Le Marché public de Shawinigan revient à ses origines en impliquant davantage les coopérants dans sa gestion. De gauche à droite: Gilles Lafrenière (président de la coopérative), Michel Buisson (coordonnateur à l’administration) et Justine Prud’homme (coordonnatrice au développement).

Une nouvelle recette de gouvernance

SHAWINIGAN — Incapable de véritablement prendre son élan avec l’embauche d’un directeur général à temps plein, le Marché public de Shawinigan vient de rebrasser les cartes. La coopérative reviendra à ses origines, avec un modèle de gestion qui demandera l’implication de tous les membres pour favoriser le développement de cette vénérable institution.

Sans tambour ni trompette, le conseil d’administration a décidé de mettre fin au lien d’emploi avec Pijouma Traoré en février, exactement un an après son arrivée. Il avait pris la relève de Marie-Andrée Trudel, dont le règne à la direction générale avait duré cinq mois. Avant elle, Justine Prud’homme, considérée comme la principale leader du projet de rénovation du Marché public, avait occupé le siège.

Ne cherchez pas un nouvel appel de candidatures pour ce poste, vous n’en trouverez pas. En assemblée générale annuelle le 21 mars, les marchands ont plutôt décidé d’assumer eux-mêmes la destinée du marché. Tout le monde devra mettre l’épaule à la roue, mais plus particulièrement Mme Prud’homme, dorénavant responsable du développement et Michel Buisson, qui s’attardera aux tâches administratives.

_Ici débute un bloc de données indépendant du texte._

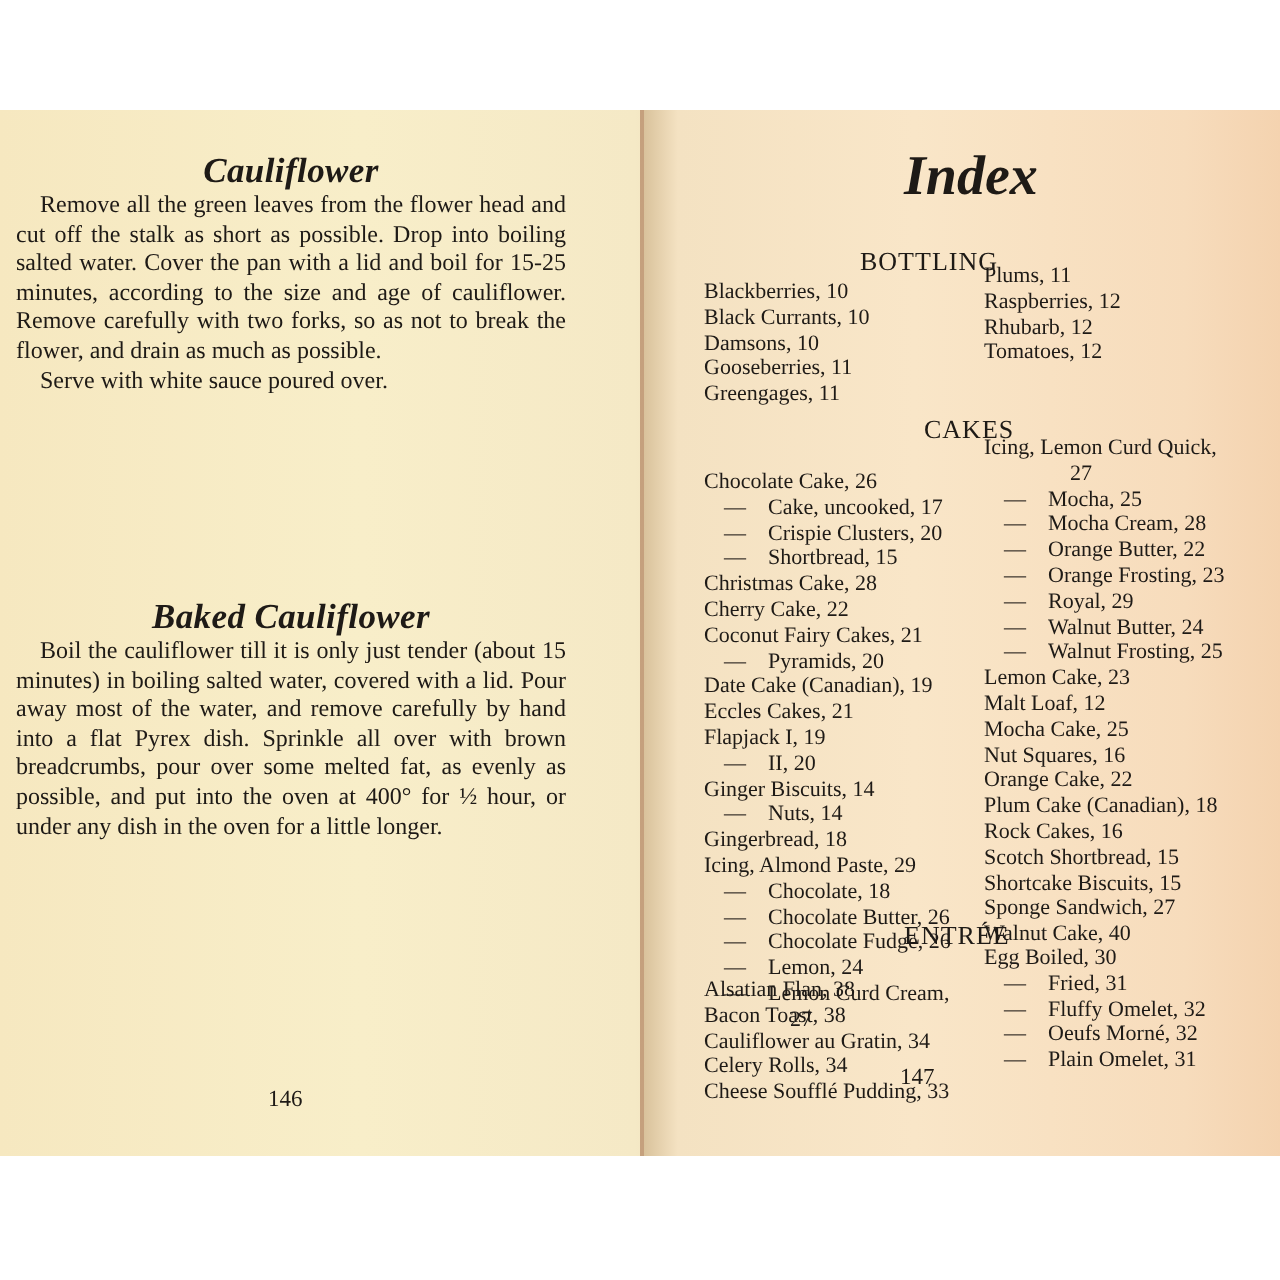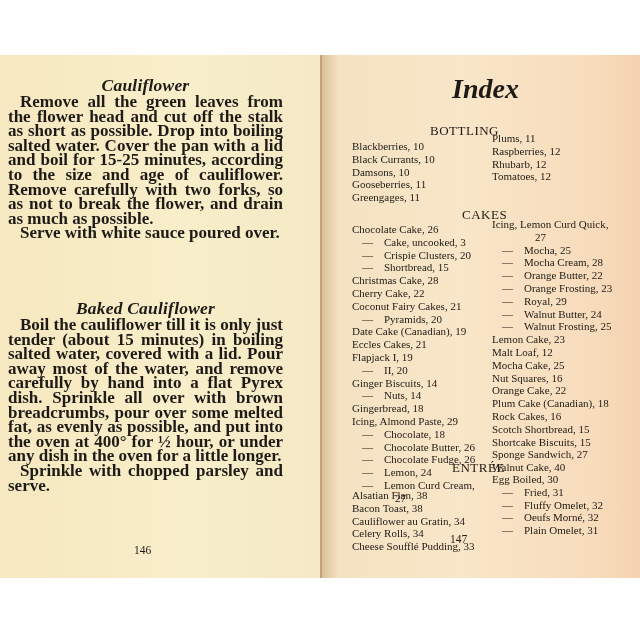--- a/index.html
+++ b/index.html
@@ -7,21 +7,21 @@
          font-family:"Liberation Serif","DejaVu Serif",serif; color:#1e1a16; }
   .spread { position:absolute; left:0; top:55px; width:640px; height:523px; }
   .page { position:absolute; top:0; height:523px; overflow:hidden; }
   .page-left { left:0; width:322px;
     background: linear-gradient(90deg, #f6e8c0 0%, #f8eec9 50%, #f5e9c6 88%, #ecdcb4 96%, #d8c39c 100%); padding-left: 39px; }
   .page-right { left:322px; width:338px;
     background: linear-gradient(90deg, #d9c29b 0%, #f4e2c2 5%, #f9e6c8 40%, #f7dcbc 80%, #f3cfaa 100%); }
   .spine { position:absolute; left:320px; top:0; width:3px; height:523px; background:#b98e6c; opacity:.8; }
 
   .recipe-title { font-style:italic; font-size:17.5px; text-align:center; margin:0; line-height:20px; letter-spacing:0.2px; }
-  .recipe-body { font-size:17px; line-height:14.6px; text-align:justify; margin:0;font-weight:bold; }
+  .recipe-body { font-size:12px; line-height:14.6px; text-align:justify; margin:0; }
   .recipe-body p { margin:0; text-indent:12px; }
   .recipe { position:absolute; left:8px; width:275px; }
   .page-num { position:absolute; font-size:11.5px; }
 
   .index-title { position:absolute; left:130px; top:18px; font-style:italic; font-size:28px; margin:0; }
   .section-head { position:absolute; font-size:13px; letter-spacing:0.5px; }
   .col { position:absolute; font-size:11px; line-height:12.8px; }
   .entry { white-space:nowrap; }
   .entry.sub { padding-left:10px; }
   .entry.sub .dash { display:inline-block; width:22px; }
@@ -36,21 +36,20 @@
       <h2 class="recipe-title">Cauliflower</h2>
       <div class="recipe-body">
         <p>Remove all the green leaves from the flower head and cut off the stalk as short as possible. Drop into boiling salted water. Cover the pan with a lid and boil for 15-25 minutes, according to the size and age of cauliflower. Remove carefully with two forks, so as not to break the flower, and drain as much as possible.</p>
         <p>Serve with white sauce poured over.</p>
       </div>
     </div>
     <div class="recipe" style="top:243px">
       <h2 class="recipe-title">Baked Cauliflower</h2>
       <div class="recipe-body">
         <p>Boil the cauliflower till it is only just tender (about 15 minutes) in boiling salted water, covered with a lid. Pour away most of the water, and remove carefully by hand into a flat Pyrex dish. Sprinkle all over with brown breadcrumbs, pour over some melted fat, as evenly as possible, and put into the oven at 400° for ½ hour, or under any dish in the oven for a little longer.</p>
-        <p>Sprinkle with chopped parsley and serve.</p>
       </div>
     </div>
     <div class="page-num" style="left:134px; top:489px">146</div>
   </div>
 
   <div class="spine"></div>
 
   <div class="page page-right">
     <h1 class="index-title">Index</h1>
 
@@ -63,23 +62,23 @@
         <div class="entry"><span>Greengages, 11</span></div>
       </div>
     <div class="col" id="b-right" style="left:170px; top:77px">
         <div class="entry"><span>Plums, 11</span></div>
         <div class="entry"><span>Raspberries, 12</span></div>
         <div class="entry"><span>Rhubarb, 12</span></div>
         <div class="entry"><span>Tomatoes, 12</span></div>
       </div>
 
     <div class="section-head" style="left:140px; top:152px">CAKES</div>
-    <div class="col" id="c-left" style="left:30px; top:168px">
+    <div class="col" id="c-left" style="left:30px; top:180px">
         <div class="entry"><span>Chocolate Cake, 26</span></div>
-        <div class="entry sub"><span class="dash">—</span><span>Cake, uncooked, 3</span></div>
+        <div class="entry sub"><span class="dash">—</span><span>Cake, uncooked, 17</span></div>
         <div class="entry sub"><span class="dash">—</span><span>Crispie Clusters, 20</span></div>
         <div class="entry sub"><span class="dash">—</span><span>Shortbread, 15</span></div>
         <div class="entry"><span>Christmas Cake, 28</span></div>
         <div class="entry"><span>Cherry Cake, 22</span></div>
         <div class="entry"><span>Coconut Fairy Cakes, 21</span></div>
         <div class="entry sub"><span class="dash">—</span><span>Pyramids, 20</span></div>
         <div class="entry"><span>Date Cake (Canadian), 19</span></div>
         <div class="entry"><span>Eccles Cakes, 21</span></div>
         <div class="entry"><span>Flapjack I, 19</span></div>
         <div class="entry sub"><span class="dash">—</span><span>II, 20</span></div>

Gilles Lafrenière, président de la coopérative, ne voulait surtout pas rejouer dans le même film. Visiblement, l’appel à une ressource externe pour diriger le marché ne cadre pas avec la culture locale.

«Il ne faut pas reprendre la même recette, on va avoir le même gâteau!», fait remarquer M. Lafrenière. «Ça fait plusieurs fois qu’on change de personne parce qu’on estime que ça ne fonctionne pas comme ça devrait. On s’est dit que les meilleurs joueurs dans cette forme de coopérative, ce sont les gens qui travaillent dedans. Nous aurons deux coordonnateurs, qui s’adjoindront d’autres marchands. Ce sont eux qui vont s’autogérer. Le but, c’est d’impliquer encore plus les marchands. Je pense que c’est la piste à suivre.»

Il n’est pas encore déterminé si Mme Prud’homme et M. Buisson seront engagés comme salariés de la coopérative ou s’ils accompliront leur nouveau mandat en tant que simples administrateurs. Cet élément sera abordé lors d’une rencontre le 3 avril.

Peu importe la voie retenue, la nouvelle forme de gouvernance se rapprochera de celle vécue au moment de la transformation du Marché public de Shawinigan, en 2015.

«Quand on est marchand, on connaît la réalité de ce qui est demandé, ce qui est nécessaire», explique Mme Prud’homme. «Connaître chacun des marchands, comment ils fonctionnent, ça prend un certain temps. Ici, il faut tout faire, alors il faut détecter rapidement ceux qui peuvent donner un coup de main pour que les choses avancent. Il faut mobiliser les gens.»

«La réflexion qui s’est faite à l’interne, c’est que lorsque c’est géré par les marchands, ça va bien», résume la femme d’affaires. «Pour l’instant, c’est la stratégie qui sera déployée.»

L’effervescence du résultat des rénovations s’est estompée avec les mois. Mme Prud’homme compte bien donner une nouvelle impulsion à ce lieu de rassemblement.

«Nous allons mettre en place les activités qui devaient être mises en place», assure-t-elle. «C’est sûr que les changements à la direction ont ralenti les choses. Ce n’était pas une question de compétences, mais de contexte. Maintenant, on veut aller de l’avant et être efficaces.»

Ressource commune
Dans un article paru dans notre édition du 10 février, M. Traoré avançait plusieurs suggestions pour donner un nouvel élan au Marché public de Shawinigan. Il souhaitait justement une implication plus énergique des membres et réclamait même un peu d’aide.

«Il l’avait dit, il se sentait un peu dépassé», rappelle M. Lafrenière. «Je pense que c’était la meilleure décision à prendre.»

Le président avait déjà soumis la suggestion que les marchés publics de la région embauchent une ressource commune pour alléger le travail des équipes locales.

«Nous avons commencé cette démarche et il y aura sûrement quelque chose», mentionne-t-il. «Il y a une réflexion sur la façon dont nous pourrions collaborer tous ensemble. Nous avons des dominateurs communs et des réalités distinctes. On regarde comment on peut travailler ça et je suis pas mal emballé par cette idée. Je pense que c’est une voie d’avenir pour les marchés publics en Mauricie.»